If prices fall as inventory rises, Valerino expects the Cleveland market to melt. The resulting increase in listings and sales—combined with a slower pace of price growth—could eventually allow renters to buy and foreclosed owners to trade up.
Cleveland and the other four markets on the list boast below-average down payment gaps, which means less moving costs to buy the average home. As mortgage rates fall, that gap narrows. This means that transportation costs are lower and raises the possibility of higher inventory levels and sales.
Location is important in Dallas

in dallas, Harrison Polskydirector of development and sales at Catēna Homes, says it’s less about the number and more about the location.
“Sellers know very well that once they’re out of a neighborhood, it’s hard to buy again,” Polsky told Realtor.com. “A movement is successful when the improvement of lifestyle, location, or long-term value is clearly meaningful and not merely incremental.”
And while the reduction in mortgage rates is expected to open up inventory, Polsky says it’s more likely to come from sellers stepping up than affordable first homes.
“Entry-level houses are still provided properly,” he emphasized. “What we would expect to see is more activity in the middle and upper price ranges, while the more desirable, established areas remain strong and competitive.”
What to do with opening prices remains an open question that will largely depend on how ready the market is to sell, according to Krimmel. Metros with very strong assets are expected to benefit from sellers stepping out and listing their homes, and in doing so, cooling the price pressures associated with low interest rates.
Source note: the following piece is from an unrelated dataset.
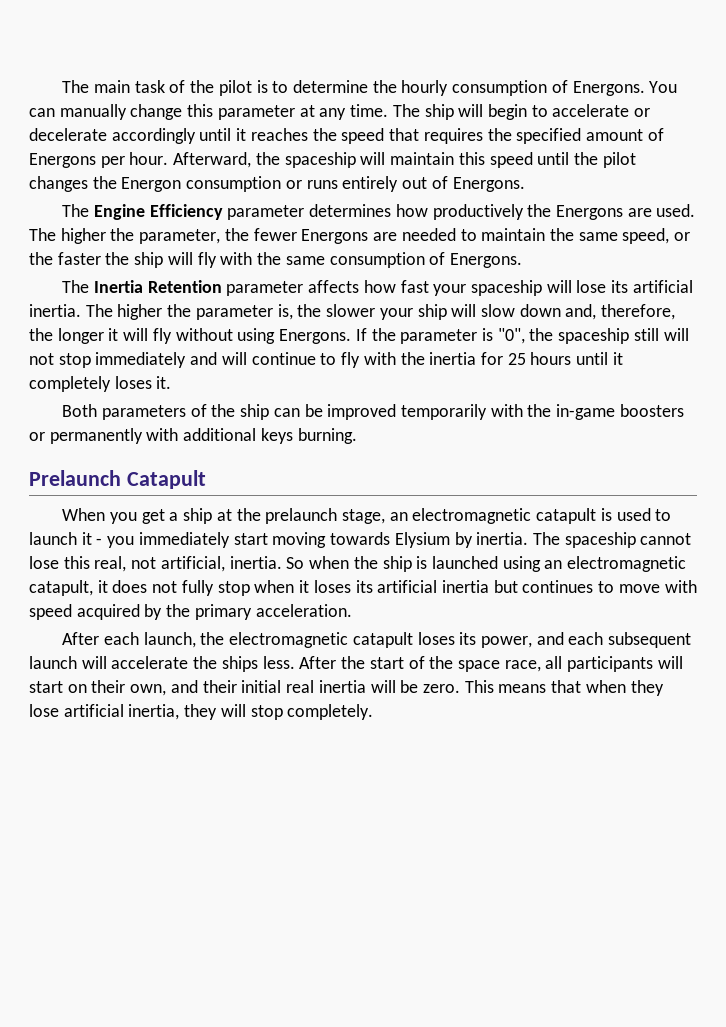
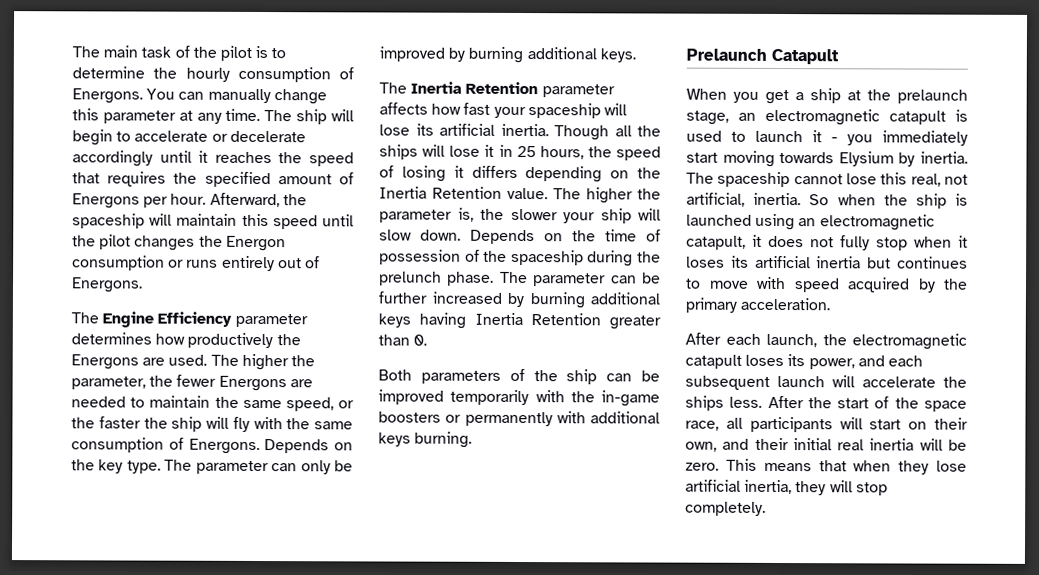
(522, 260) none -> [264,439,353,454] [71,459,353,475] [379,46,636,64] Depends on the key type. The parameter can only be improved by burning additional keys.
(81, 310) none -> [554,125,661,141] [379,144,661,161] [379,165,661,183] [379,186,548,200] Though all the ships will lose it in 25 hours, the speed of losing it differs depending on the Inertia Retention value.
[519,304,676,320] [29,328,689,344] [29,352,623,368] [29,376,172,392] down and, therefore, the longer it will fly without using Energons. If the parameter is "0", the spaceship still will not stop immediately and will continue to fly with the inertia for 25 hours until it completely loses it. -> [420,229,661,245] [379,249,661,267] [379,271,661,287] [378,291,660,309] [378,312,661,330] [378,334,428,346] down. Depends on the time of possession of the spaceship during the prelunch phase. The parameter can be further increased by burning additional keys having Inertia Retention greater than 0.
In more balanced metros, opening new inventory will likely have a modest effect on prices.
“In these areas, the large opening will increase the volume and sales in the market. But because the house owners come to the side and add both the house on the supply side and the buyer on the demand side, that will lead to no real impact on house prices one way or the other,” said the economist.
That’s the dynamic Polsky expects to see in Dallas, where he says many sellers are buyers.
“More inventory tends to create a balance rather than a drop in prices,” he said. “Demand, especially from local buyers with a lot of money and moving in, is taking new listings quickly.”
Detroit’s hyperlocal market
Erica Collica Swinkassociate broker at Detroit-Max Broock Realtors, says for his clients in Detroit, deciding to move comes down to simple math: They’ll list their homes if they can get enough money to pay off their mortgage, put down 20% on their next place, and have enough to keep a healthy deposit.
Swink tells Realtor.com that Detroit’s open market may look fragmented, with much of the inventory consisting of mid-size and fixer-uppers, rather than desirable turn-around homes in historic neighborhoods.
“I don’t expect a flood of polished, move-in ready homes under $300,000 in very desirable packages,” he notes. “Those are always scarce and competitive.”
Swink adds that in Detroit, the inventory is hyperlocal and hyperneighborhood-specific.
“Detroit’s buyer pool right now is educated and making decisions,” the agent said. “They don’t throw money blindly, but they will pay for quality and location.”